Former Penn State president Rodney Erickson announced the university's effort to target child abuse in 2012 when the school was still reeling from the fallout of the Sandusky scandal. The university at that time said it had planned to hire 12 professors who are experts in the field.

Sandusky, a former assistant football coach, was convicted of abusing young boys and is in prison. Several former Penn State administrators were accused of covering up Sandusky's crimes and only in the last month have their cases been resolved. Former Penn State president Graham B. Spanier was convicted of one count of misdemeanor child endangerment and former athletic director Tim Curley and ex-vice president Gary Schultz both pleaded guilty to misdemeanor child endangerment.

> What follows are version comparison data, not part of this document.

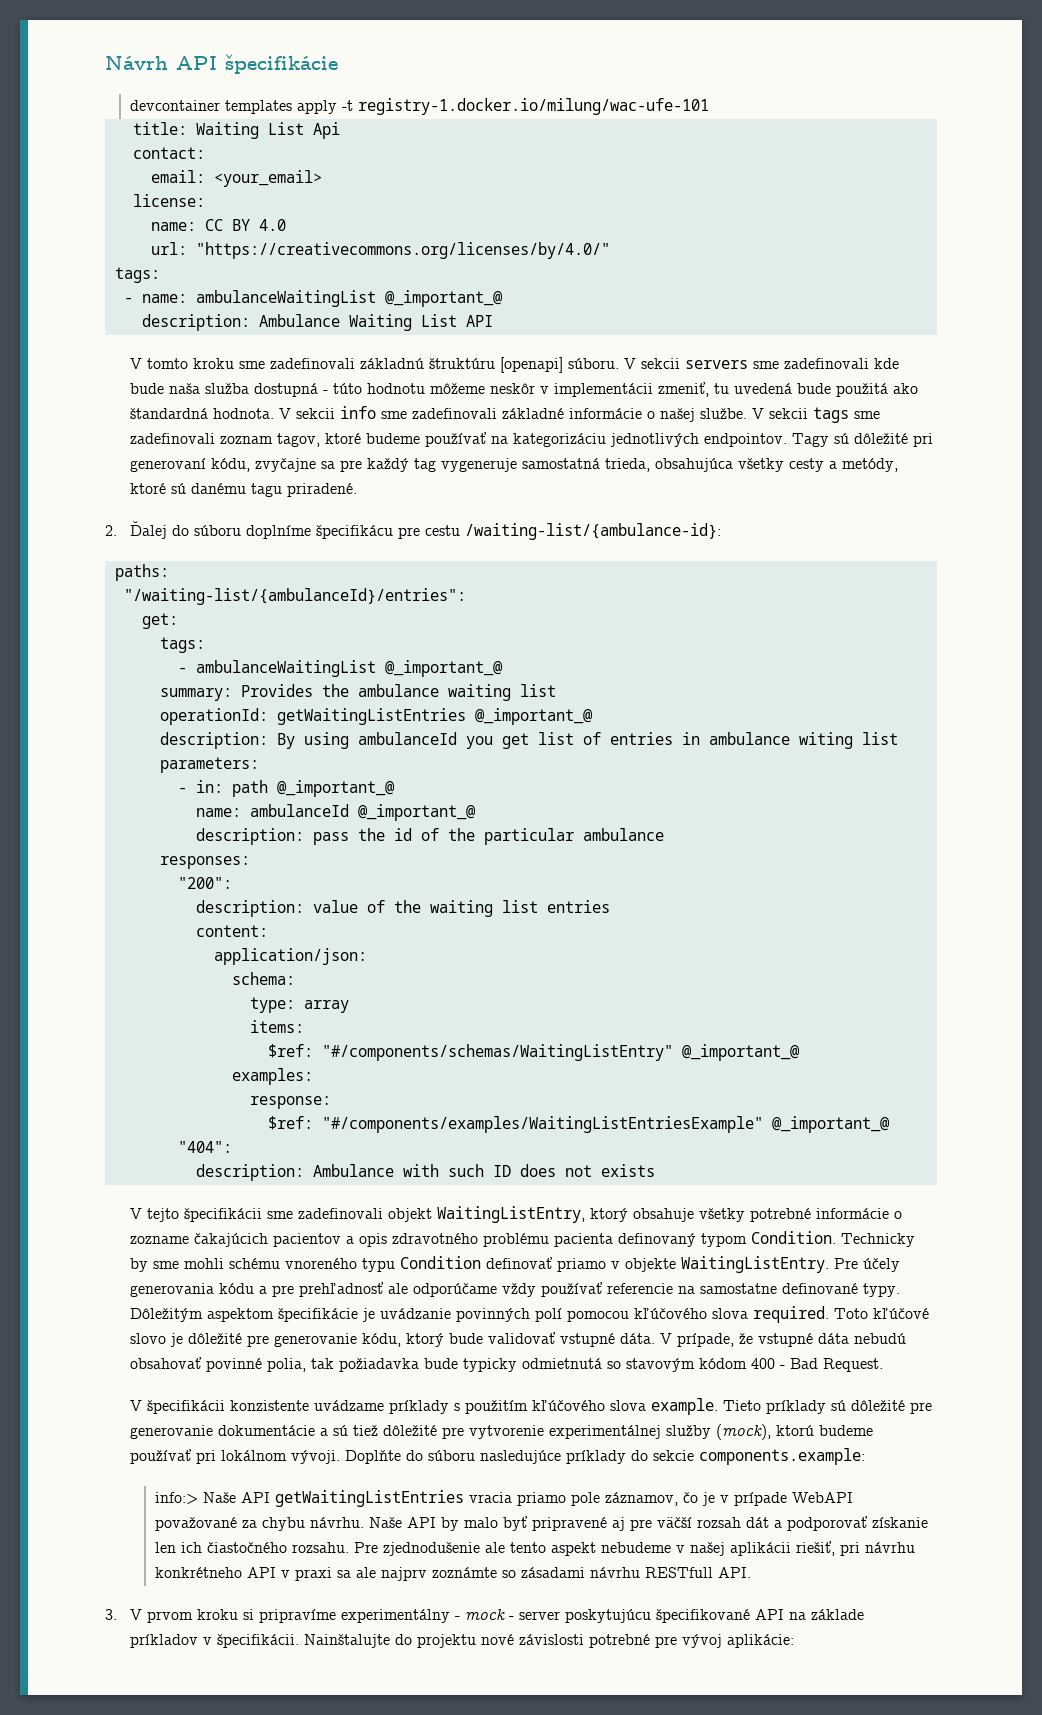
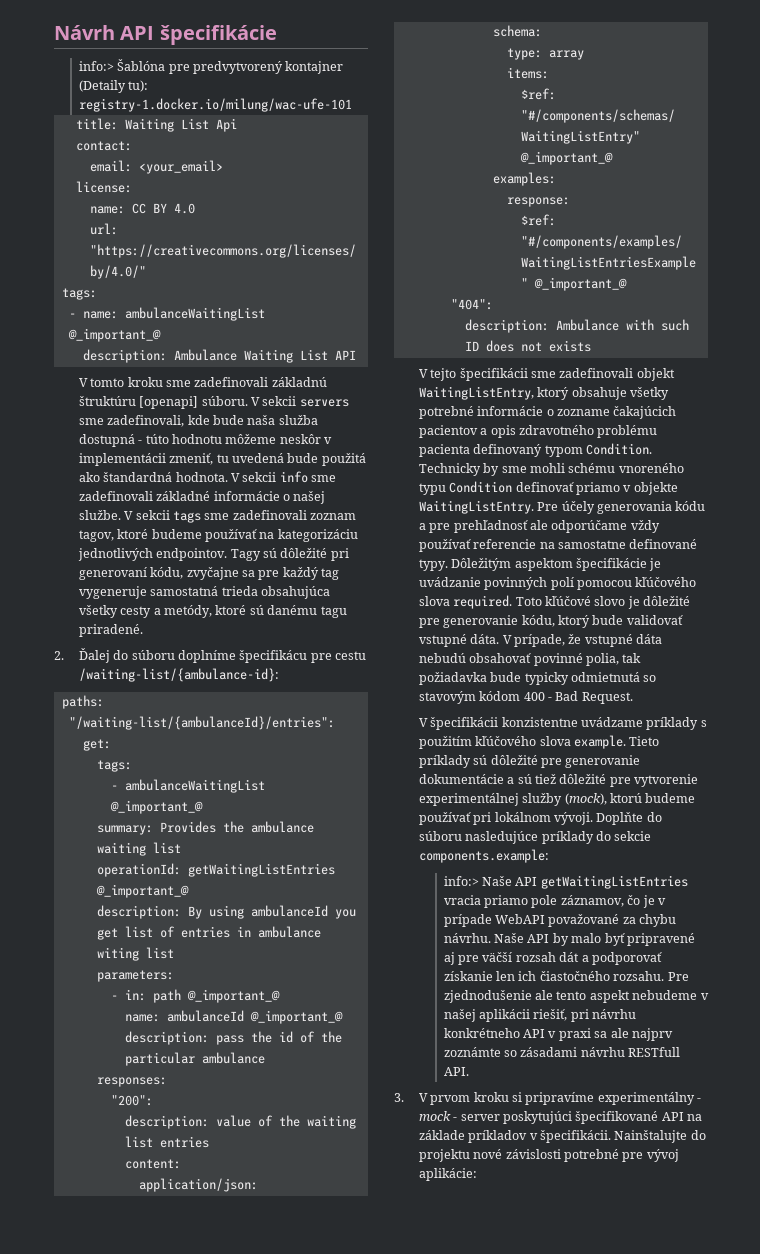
- devcontainer templates apply -t registry-1.docker.io/milung/wac-ufe-101
+ info:> Šablóna pre predvytvorený kontajner (Detaily tu): registry-1.docker.io/milung/wac-ufe-101
- V sekcii servers sme zadefinovali kde bude naša služba dostupná - túto hodnotu môžeme neskôr v implementácii zmeniť, tu uvedená bude použitá ako štandardná hodnota.
+ V sekcii servers sme zadefinovali, kde bude naša služba dostupná - túto hodnotu môžeme neskôr v implementácii zmeniť, tu uvedená bude použitá ako štandardná hodnota.
- Tagy sú dôležité pri generovaní kódu, zvyčajne sa pre každý tag vygeneruje samostatná trieda, obsahujúca všetky cesty a metódy, ktoré sú danému tagu priradené.
+ Tagy sú dôležité pri generovaní kódu, zvyčajne sa pre každý tag vygeneruje samostatná trieda obsahujúca všetky cesty a metódy, ktoré sú danému tagu priradené.
- V špecifikácii konzistente uvádzame príklady s použitím kľúčového slova example.
+ V špecifikácii konzistentne uvádzame príklady s použitím kľúčového slova example.
- 3. V prvom kroku si pripravíme experimentálny - mock - server poskytujúcu špecifikované API na základe príkladov v špecifikácii.
+ 3. V prvom kroku si pripravíme experimentálny - mock - server poskytujúci špecifikované API na základe príkladov v špecifikácii.

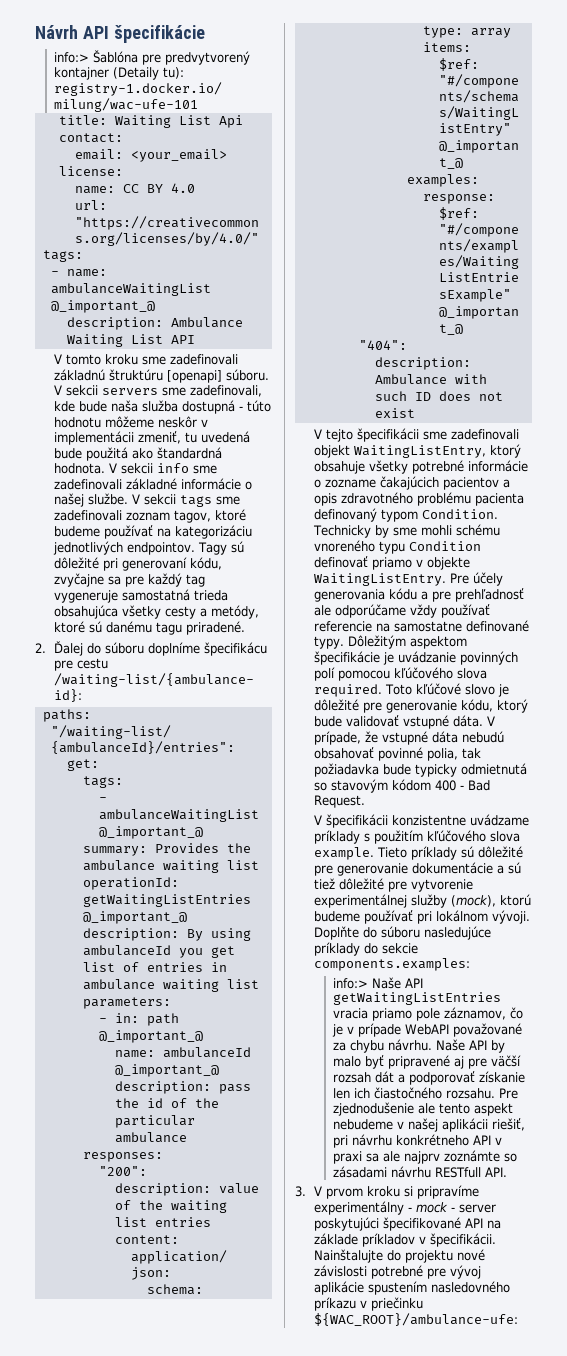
- description: By using ambulanceId you get list of entries in ambulance witing list
+ description: By using ambulanceId you get list of entries in ambulance waiting list
- description: Ambulance with such ID does not exists
+ description: Ambulance with such ID does not exist
- Doplňte do súboru nasledujúce príklady do sekcie components.example:
+ Doplňte do súboru nasledujúce príklady do sekcie components.examples:
- Nainštalujte do projektu nové závislosti potrebné pre vývoj aplikácie:
+ Nainštalujte do projektu nové závislosti potrebné pre vývoj aplikácie spustením nasledovného príkazu v priečinku ${WAC_ROOT}/ambulance-ufe:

Noll, a developmental psychologist who was hired in 2013, is a professor of human development and family studies and director of the university's Child Maltreatment Solutions Network. Eight other experts also are on board across five colleges, and the university recently hired two others who will be coming, Noll said. One more will be hired, she said.

Penn State president Eric Barron said he was proud of the work that the network of researchers already has done and now will be poised to do and that Penn State kept its commitment.

"Sandusky was not Penn State," Barron said. "Penn State made a commitment to focus on the research and education of the maltreatment of children, and made a statement that we were going to become one of the best. … It's just become a model of excellence."